WORK REQUEST: Hand back all records exactly, pictures omitted.

━━━━

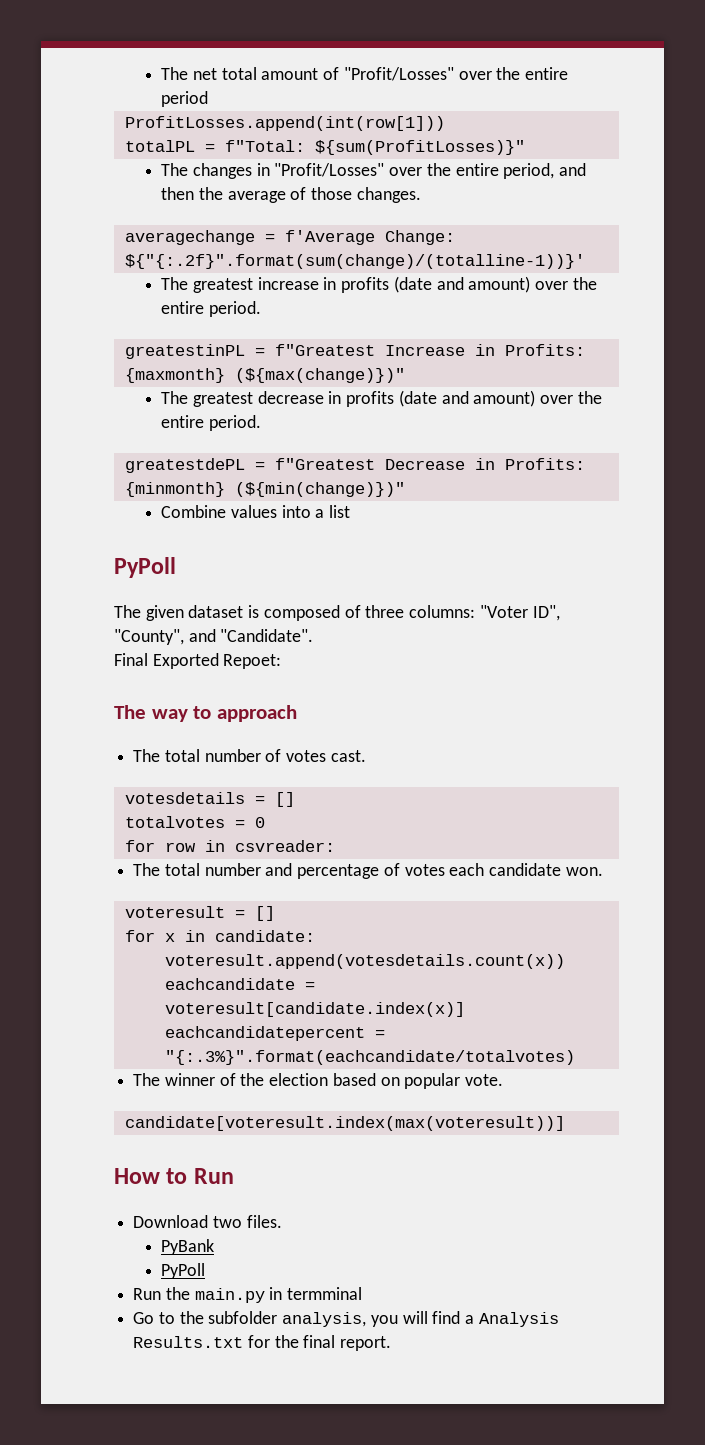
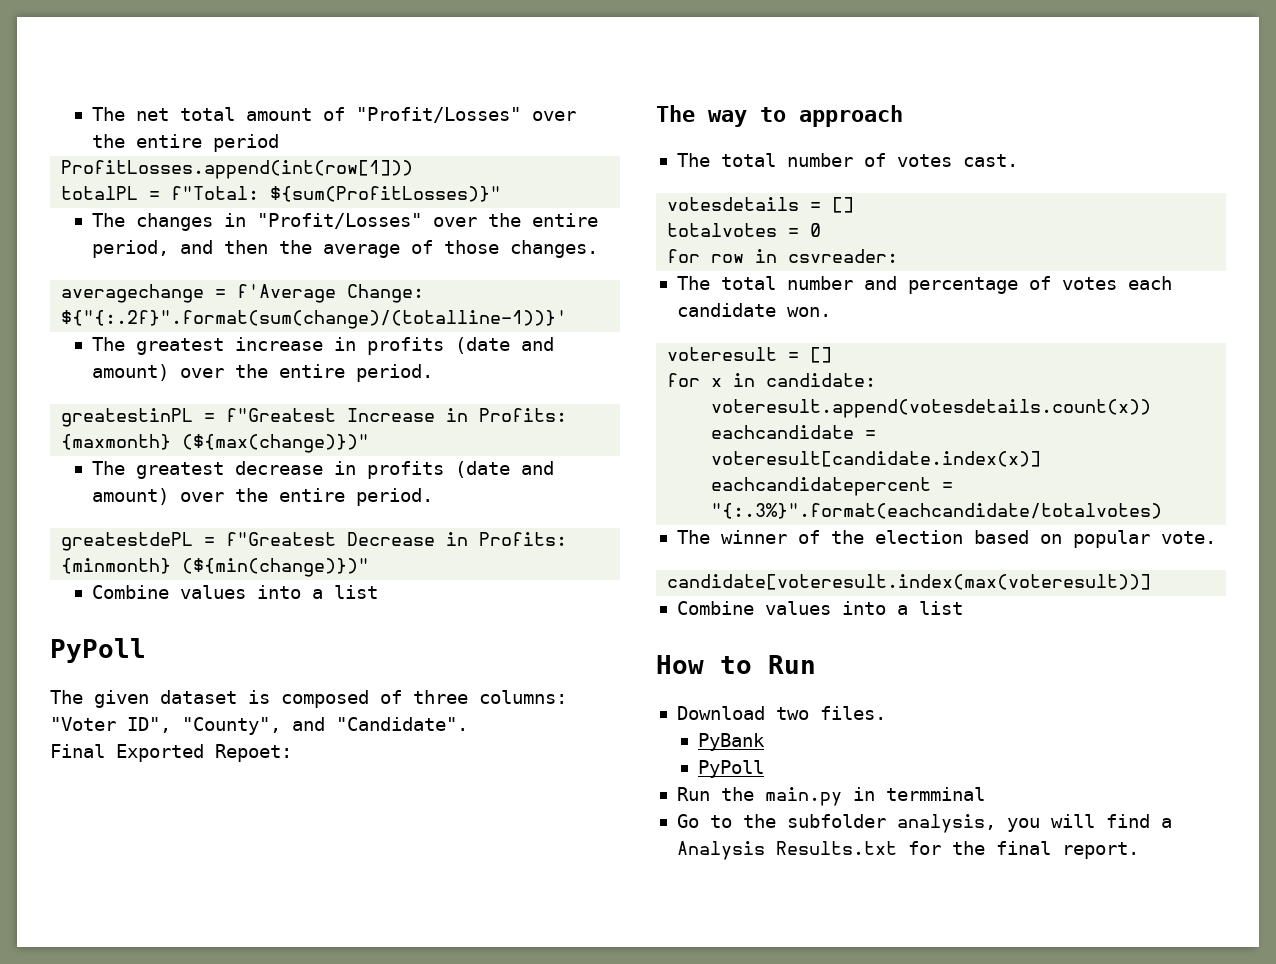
(565, 1123) none -> [676,601,963,615] // Combine values into a list

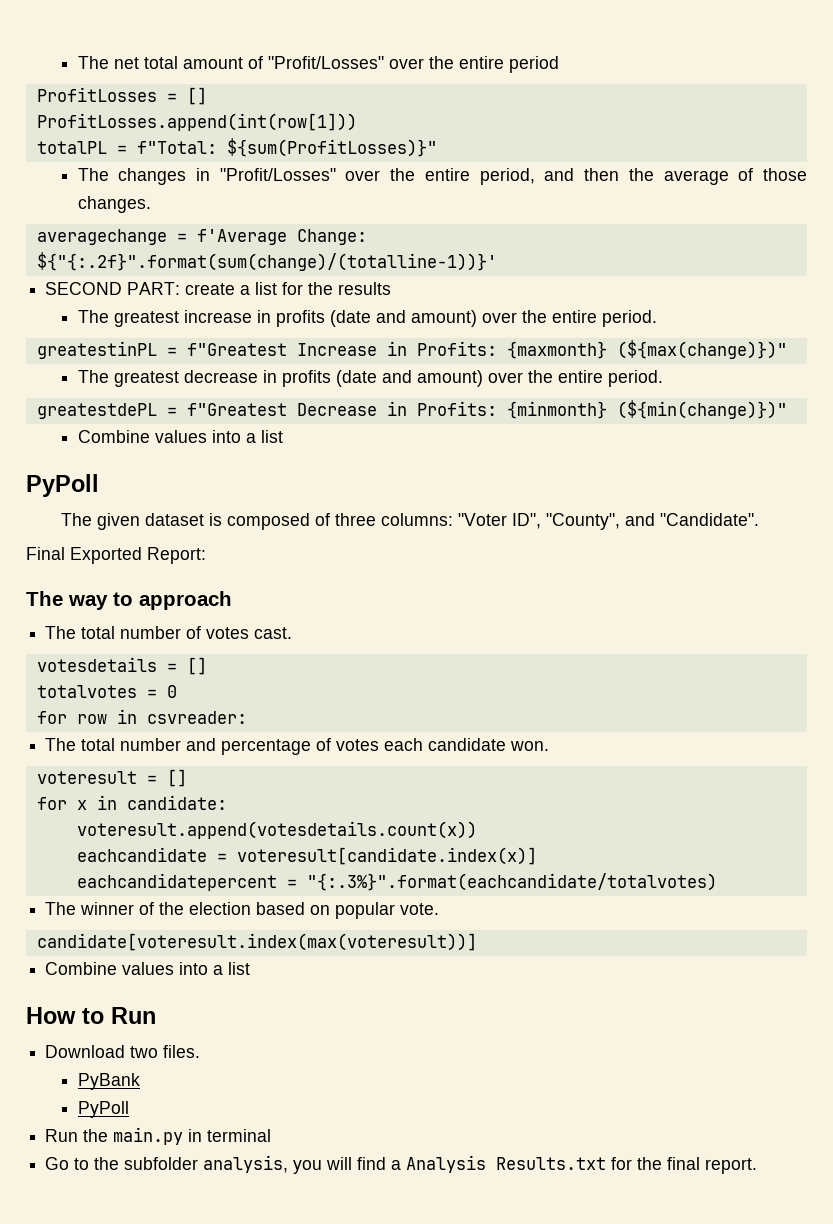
(280, 143) none -> [36,87,207,105] // ProfitLosses = []
(568, 319) none -> [45,282,392,295] // SECOND PART: create a list for the results
[215,744,292,762] Repoet: -> [147,547,206,564] Report:
[885,787,985,801] termminal -> [207,1129,272,1142] terminal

━━━━

RESPONSE AREA:
(565, 1123) none -> [676,601,963,615] // Combine values into a list

(280, 143) none -> [36,87,207,105] // ProfitLosses = []
(568, 319) none -> [45,282,392,295] // SECOND PART: create a list for the results
[215,744,292,762] Repoet: -> [147,547,206,564] Report:
[885,787,985,801] termminal -> [207,1129,272,1142] terminal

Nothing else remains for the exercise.